That very clean glass wall won’t hold itself up. Photo by Dogboy82 – Own work, CC BY-SA 4.0, https://commons.wikimedia.org/w/index.php?curid=44203685
Strictly Come Dancing, one of the BBC’s most popular shows involving celebrities moving in specific ways with experts at moving in specific ways while other experts check if they’re moving specifically enough contains certainties and uncertainties. We’re not sure who will be voted out in any particular week. We don’t know know what the audience are going to complain about. An injured woman not dancing! I was furious with rage! We do know that Craig Revel Horwood will use the things he knows to make a decision about whether he likes a dance or not while saying something mean. We can be pretty sure what Len Goodman’s favourite river in Worcestershire, film starring Brad Pitt and Morgan Freeman and Star Trek: Voyager character is. But can we be sure that the scores awarded by the judges to the dancers are accurate and fair?
In science, a good scoring system has at least three qualities. These include validity (it measures what it’s supposed to measure), usability (it’s practical) and reliability (it’s consistent). It’s difficult to assess the extent to which the scoring system in Strictly Come Dancing possesses these qualities.
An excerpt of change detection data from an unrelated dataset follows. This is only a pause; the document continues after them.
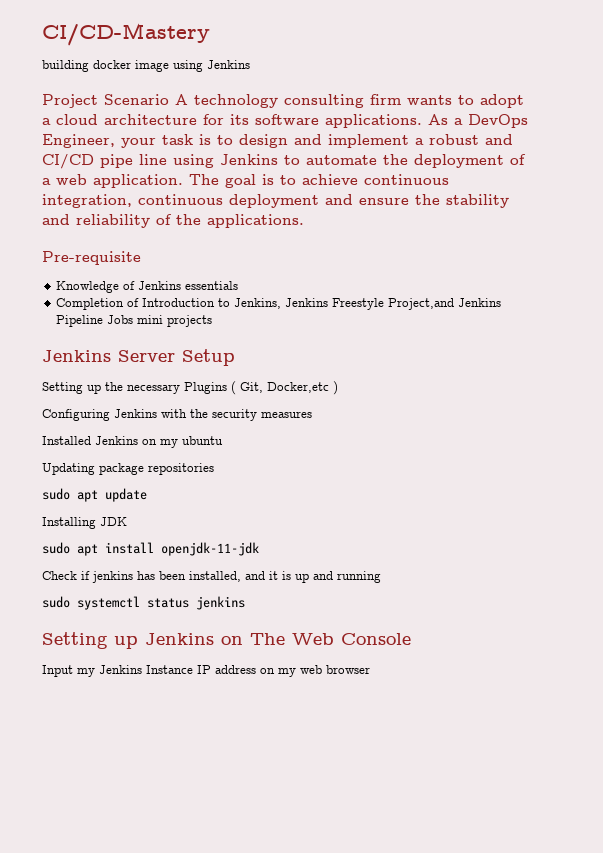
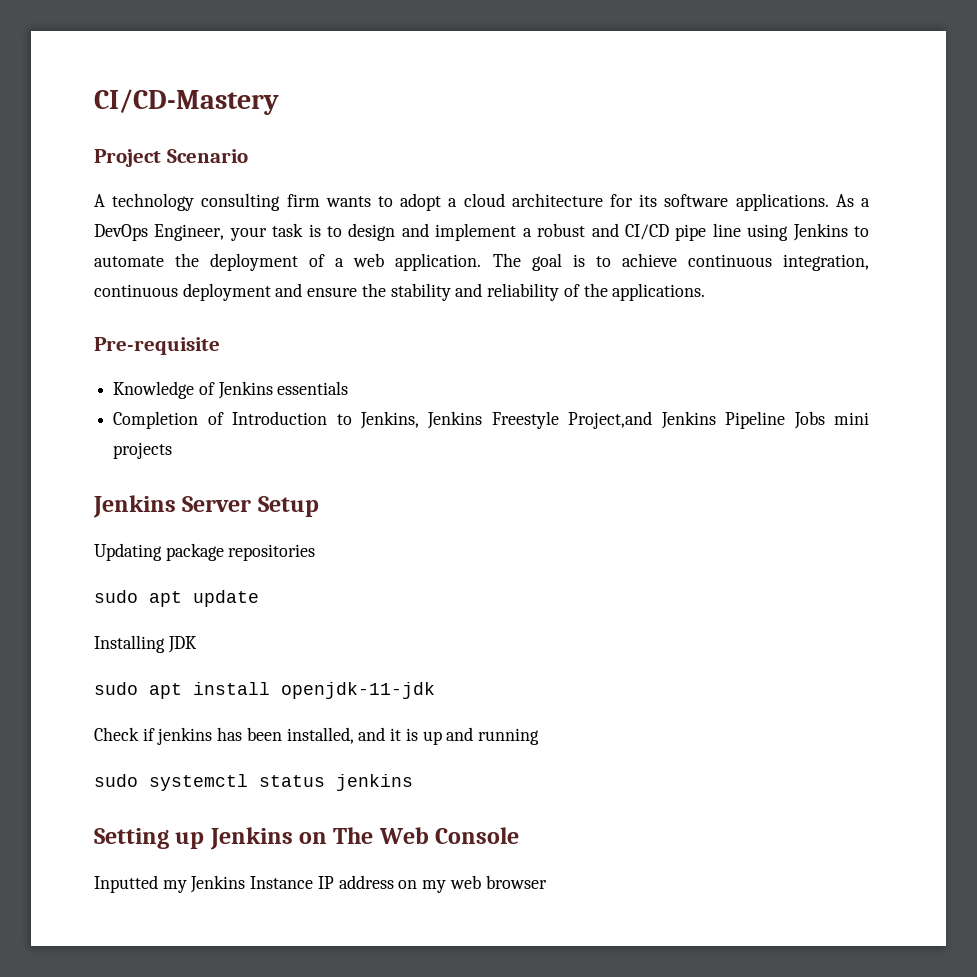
- building docker image using Jenkins
- Project Scenario A technology consulting firm wants to adopt a cloud architecture for its software applications.
+ Project Scenario
+ A technology consulting firm wants to adopt a cloud architecture for its software applications.
- Setting up the necessary Plugins ( Git, Docker,etc )
- Configuring Jenkins with the security measures
- Installed Jenkins on my ubuntu
- Input my Jenkins Instance IP address on my web browser
+ Inputted my Jenkins Instance IP address on my web browser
We don’t really know the criteria (if any) that the judges use to assign their scores other than they occasionally involve knees not quite being at the right angle, shoulders not quite being at the right height, and shirts not quite being able to be done up. As such, deciding whether the scores are valid or not is tricky. The scoring system appears to be superficially usable in that people use it regularly in the time it takes for a person to walk up some stairs and talk to Claudia Winkleman about whether they enjoyed or really enjoyed the kinetic energy they just transferred. In some ways, checking reliability is easier. Especially if we have a way to access every score the judges have ever awarded. And we do. Thanks Ultimate Strictly!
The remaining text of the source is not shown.